Working Effectively – Learn to Sweat The Small Stuff
Friday 1st November
As a self-confessed control freak, I have spent much of my adult life learning not to sweat the small stuff and using my own rag-rated version of the Eisenhower matrix to prioritise my time…..
The RAG-rated Eisenhower Matrix.
As a busy parent with an often-absent-with-work spouse, young children, elderly parents and in-laws and a FT job, I spent quite a lot of the time that I was on my research journeys combining the proactive organisation of my studies with reacting to the vicissitudes of my personal and professional life that the foregoing combination bought with it. My mindset always used to be that I needed a significant tranche of time to make any progress with my studies, and that it wasn’t possible to make any meaningful progress in blocks of time any less than two hours. And because that’s what I believed, that’s how it was – because for a long time, I didn’t challenge that assumption. It was my assumption, based on my experience – so why would I challenge it? So when something happened (accident/illness of a family member, for example), I’d mourn my lost study time, and sometimes end up behind my planned curve.
As my job began to focus exclusively on working with Postgraduate students, some of whom were part-time, I began to hear many reasons for delay in deliverables from students that echoed my own, and some of those reasons related to inability to change previous study practices because “the way I’ve always done it works the best for me”. I had on PGCE PCET student, who was a Commander in the Royal navy, who would always explain his delays in terms of having to deal with the “crocodiles closest to his canoe”. So, the RAG-rated Eisenhower matrix morphed into the RAG-rated crocodiles closest to my canoe.
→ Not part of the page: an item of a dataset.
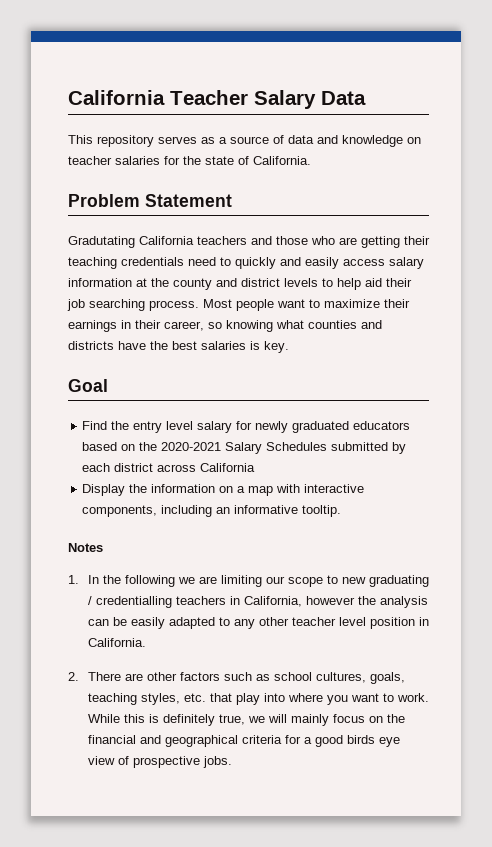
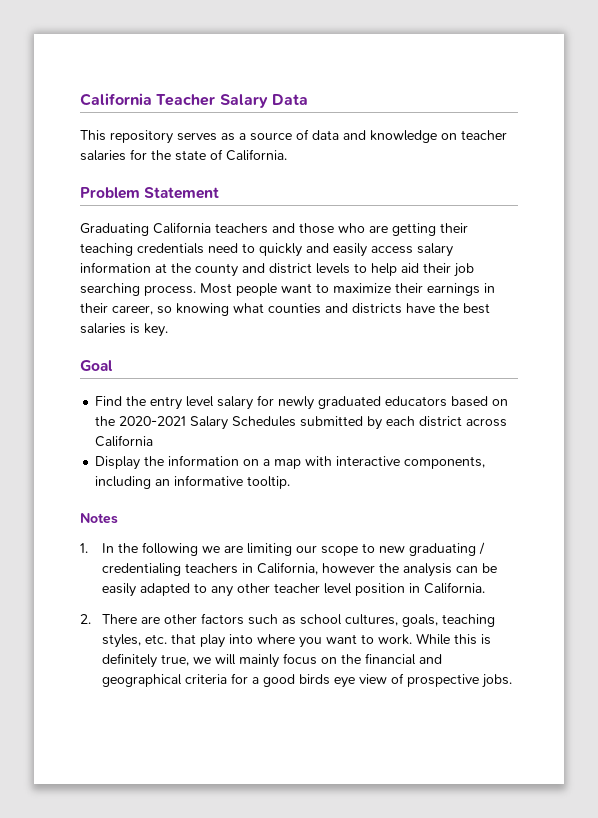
[68,236,135,248] Gradutating -> [80,223,149,236] Graduating
[95,596,172,608] credentialling -> [101,563,181,576] credentialing

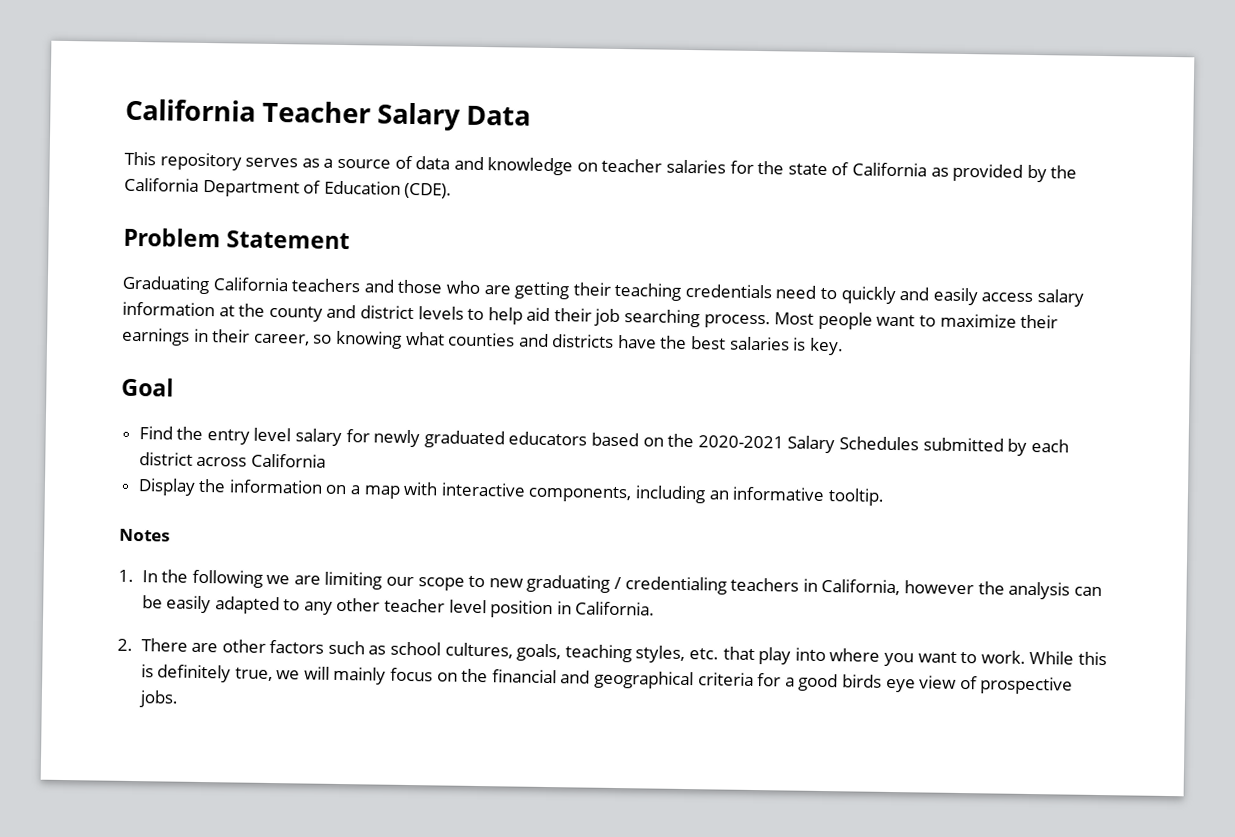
[226,149,287,161] California. -> [852,162,1078,183] [124,177,453,199] California as provided by the California Department of Education (CDE).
RAG-rated Crocodiles Closest to my canoe.
Key
SEP |
Someone Else’s Problem. This means tasking someone to do something or requiring answers to questions. Beware of responses that don’t address questions, though. Make sure that you bat them right back. |
Delete |
Wash that thing right out of your hair. Delete it rather than park it permanently, otherwise it will be stay there, as prey for the Procrastination Monster (more about him in the next post) |
I would often counsel students to try to look at things through a slightly different lens=making minor changes rather than major ones (e.g. go to every other home football match rather than not go at all). As making use of small chunks of time seemed to be as much of a problem for me as it was for my own students, I decided that this was something that I needed to work on. So instead of making the statement “I can’t do anything with a spare half an hour”, I began to ask myself the question “What can I do in half an hour?”. And the answer was, as it happened, quite a lot. Some of the things that I leaned that I COULD do in half an hour are set our below.
- Check six references. Where I use a number, the number is arbitrary, and I know that it will vary depending on the complexity involved in each case. But you know what I’m saying here. Spend your half hour checking references. If you only manage one reference, that’s a result. If you manage more than one, you’ve smashed it!
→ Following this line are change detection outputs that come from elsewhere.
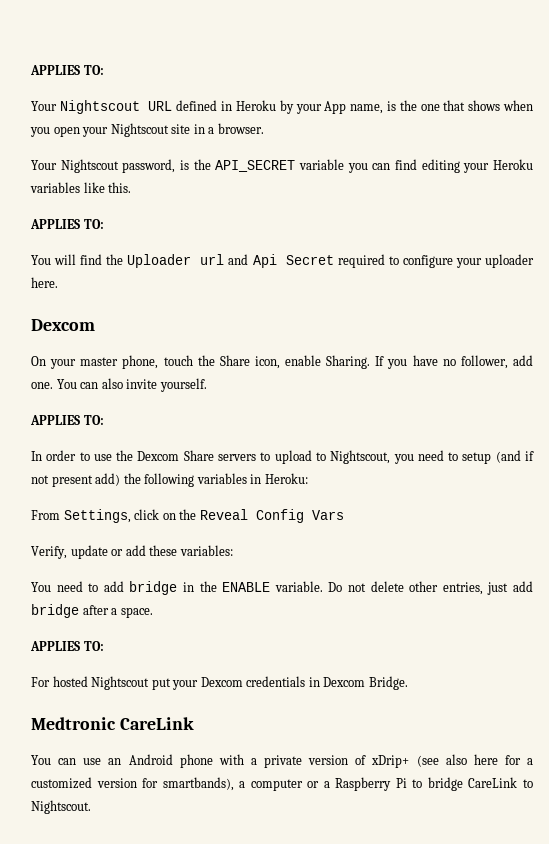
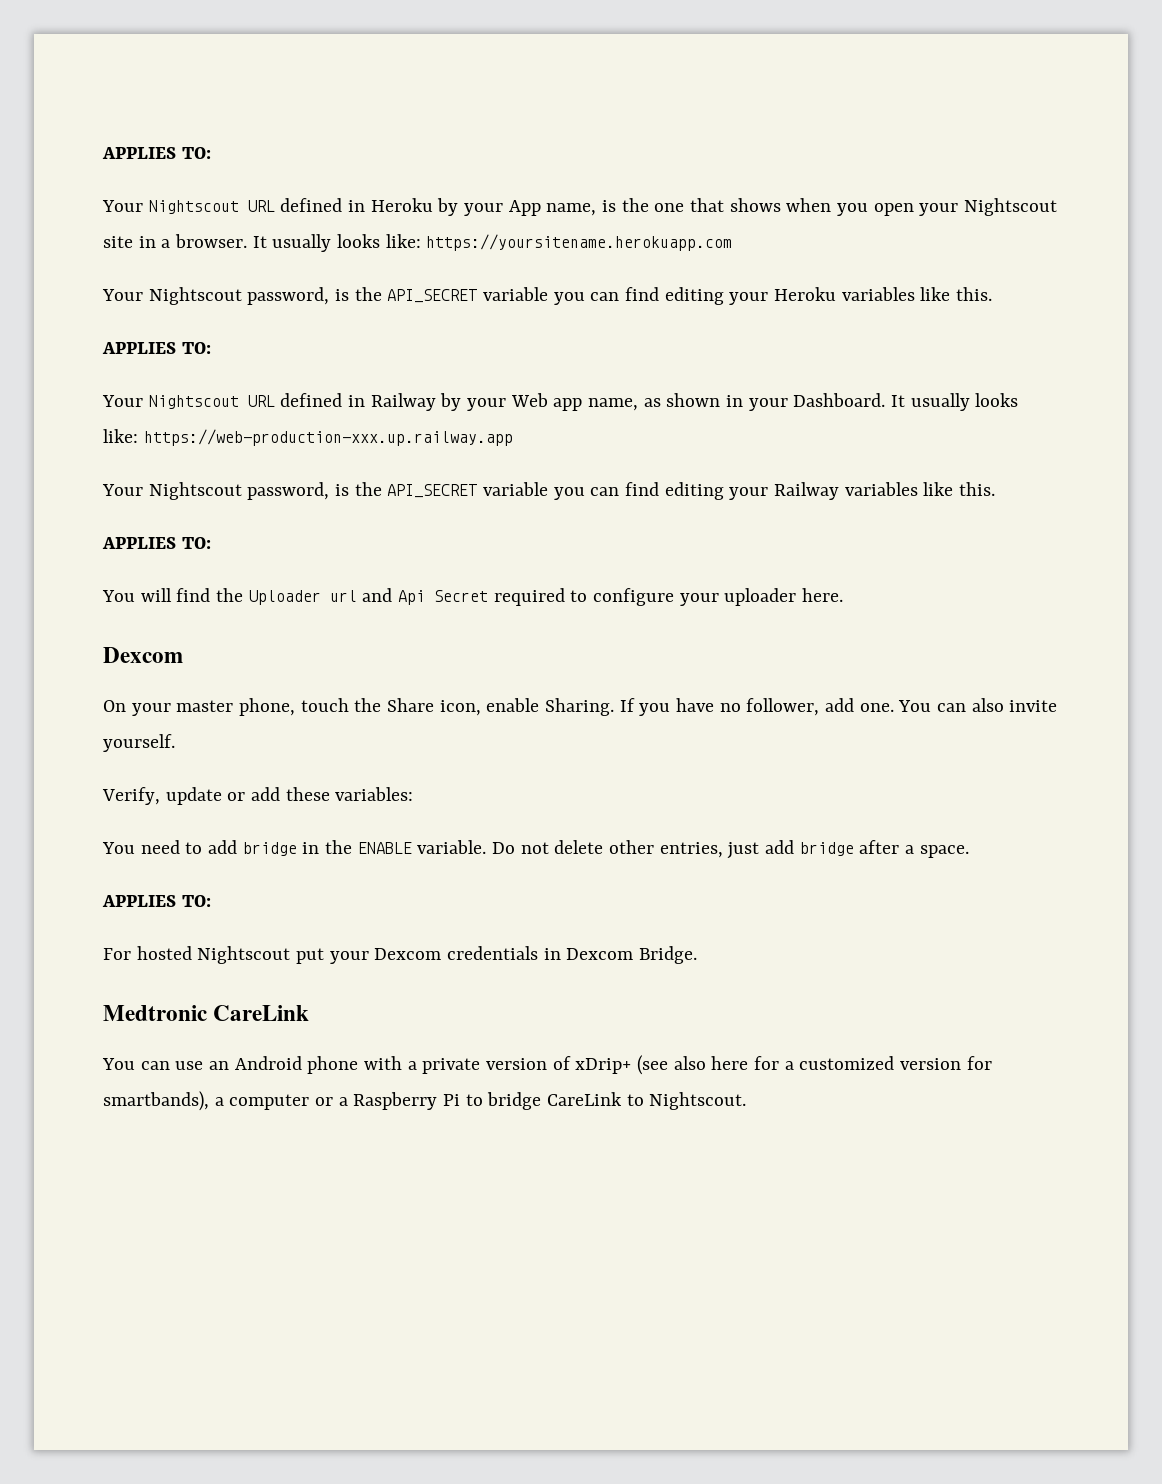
(264, 128) none -> [252,234,733,252] It usually looks like: https://yoursitename.herokuapp.com
(104, 224) none -> [102,393,1019,411] [103,429,513,446] [102,482,996,500] [102,537,211,549] // Your Nightscout URL defined in Railway by your Web app name, as shown in your Dashboard. It usually looks like: https://web-production-xxx.up.railway.app // Your Nightscout password, is the API_SECRET variable you can find editing your Railway variables like this. // APPLIES TO:
[30,415,104,425] [31,450,535,464] [31,473,308,487] [31,509,344,523] // APPLIES TO: // In order to use the Dexcom Share servers to upload to Nightscout, you need to setup (and if not present add) the following variables in Heroku: // From Settings, click on the Reveal Config Vars -> (175, 743) none

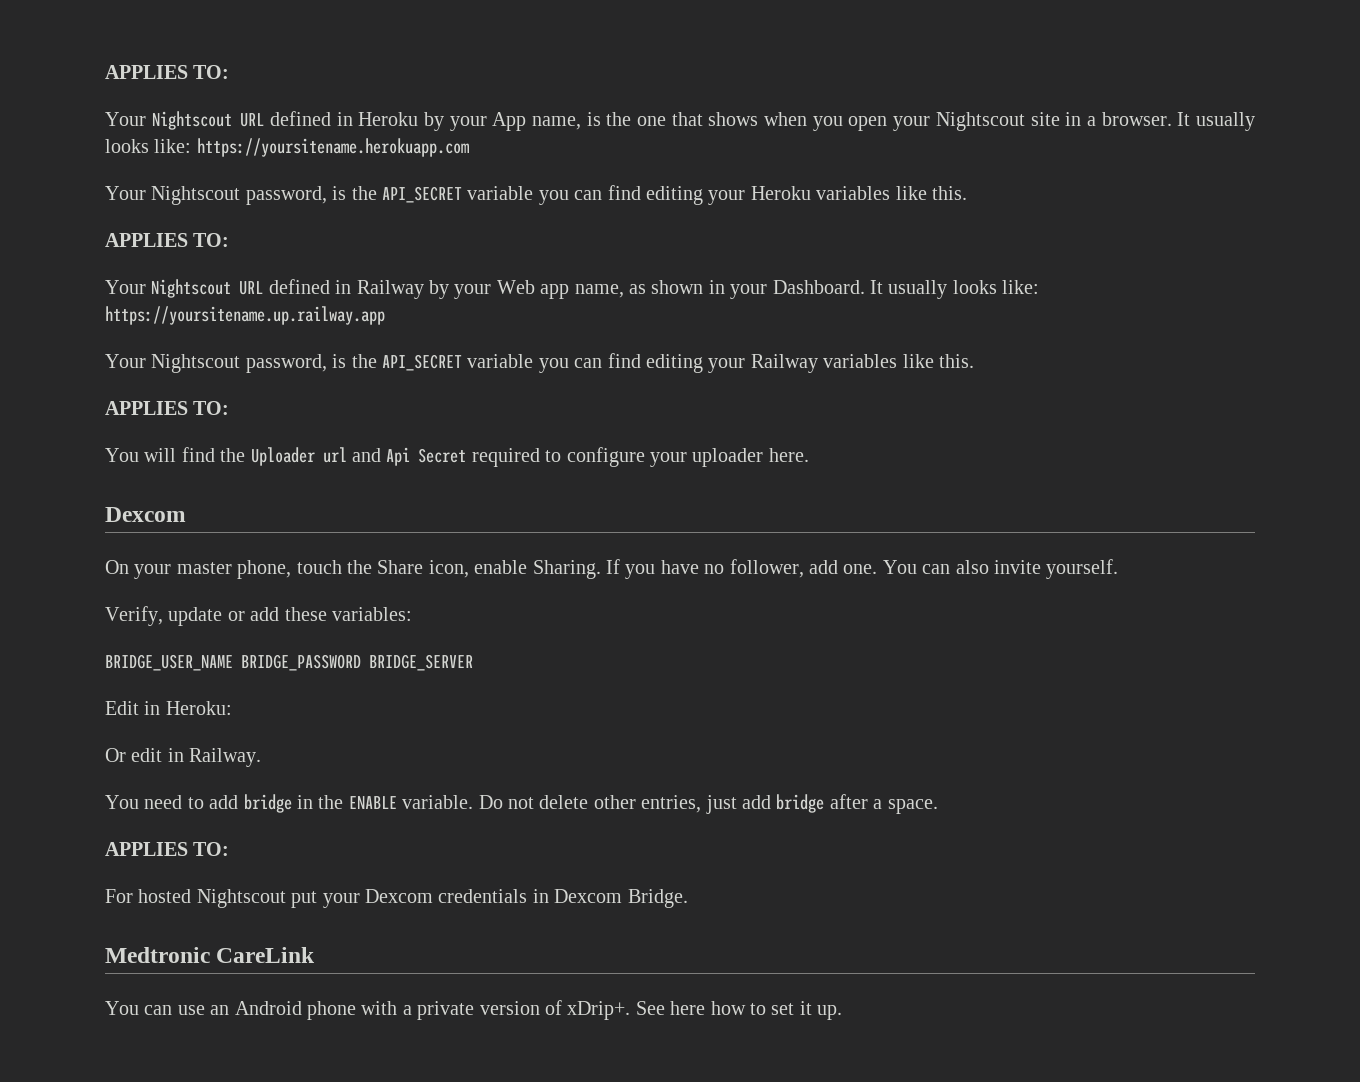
[143,429,513,446] https://web-production-xxx.up.railway.app -> [105,306,385,325] https://yoursitename.up.railway.app
(414, 794) none -> [105,654,473,671] [105,701,232,715] [105,748,262,767] // BRIDGE_USER_NAME BRIDGE_PASSWORD BRIDGE_SERVER // Edit in Heroku: // Or edit in Railway.
[575,1055,992,1075] [103,1091,747,1111] xDrip+ (see also here for a customized version for smartbands), a computer or a Raspberry Pi to bridge CareLink to Nightscout. -> [567,1001,843,1020] xDrip+. See here how to set it up.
- Proofread (a number of) small sections of text.
- Make a note of some personal reflections on what you are working on at the moment (e.g., what went well in a particular tranche of data collection? What learning can I take from it? Were there any issues? How am I going to address them).
- Read (part of) a journal article. This might require some forethought, depending on your reading preferences. I have never been a great screen reader, and I’m much happier with a paper copy and a highlighter in my hand, so I always had to make sure that I had a journal article and a highlighter in my bag at all times. If you’re a screen reader, your forward planning might be downloading articles or checking that there will be adequate wi-fi where you think that you are going.
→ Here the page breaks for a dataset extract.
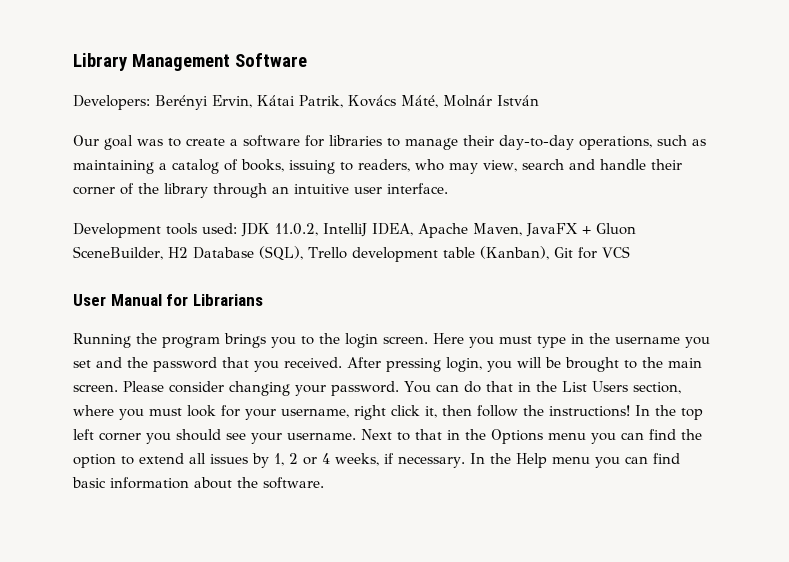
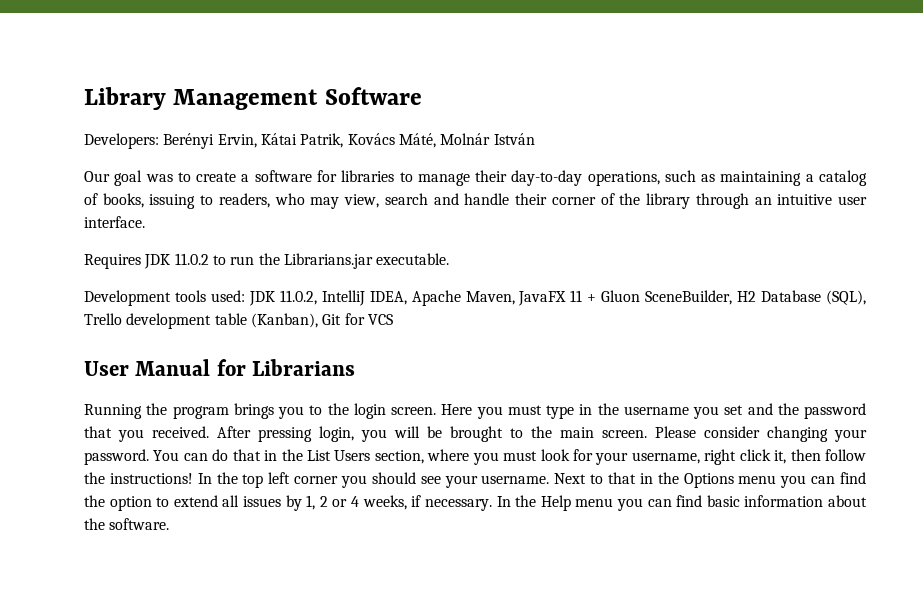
(448, 188) none -> [84,253,450,269] // Requires JDK 11.0.2 to run the Librarians.jar executable.
(578, 230) none -> [570,290,583,302] 11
- Address at least one item of feedback on a piece of draft writing. This is another tip that is “elastic”, because exactly how much you can get done in a short space of time will depend on the complexity of the feedback.
- Re-visit/ review your time plan for the rest of the month.
This isn’t – and isn’t intended to be an exhaustive list. At the moment, you’ll just have to take my word for it that the more I discovered the art of the possible, the more things that I could usefully do in a short space of time. My learning was simply this – by looking at small units of time through a slightly different lens, my mind was opened up to possibilities that I simply hadn’t acknowledged before, because I had closed my mind to things that weren’t congruent with my existing modus operandi. I knew that things would have to be different whilst doing a doctorate alongside life and a FT job as a senior lecturer, but sometimes it was easier to stay in my comfort zone and find reasons (excuses) for what I hadn’t done rather than stepping out of my comfort zone, taking the plunge, and just having a go. When I stopped making excuses, and just had a go, it wasn’t half as challenging as I had previously made up my mind that it was going to be.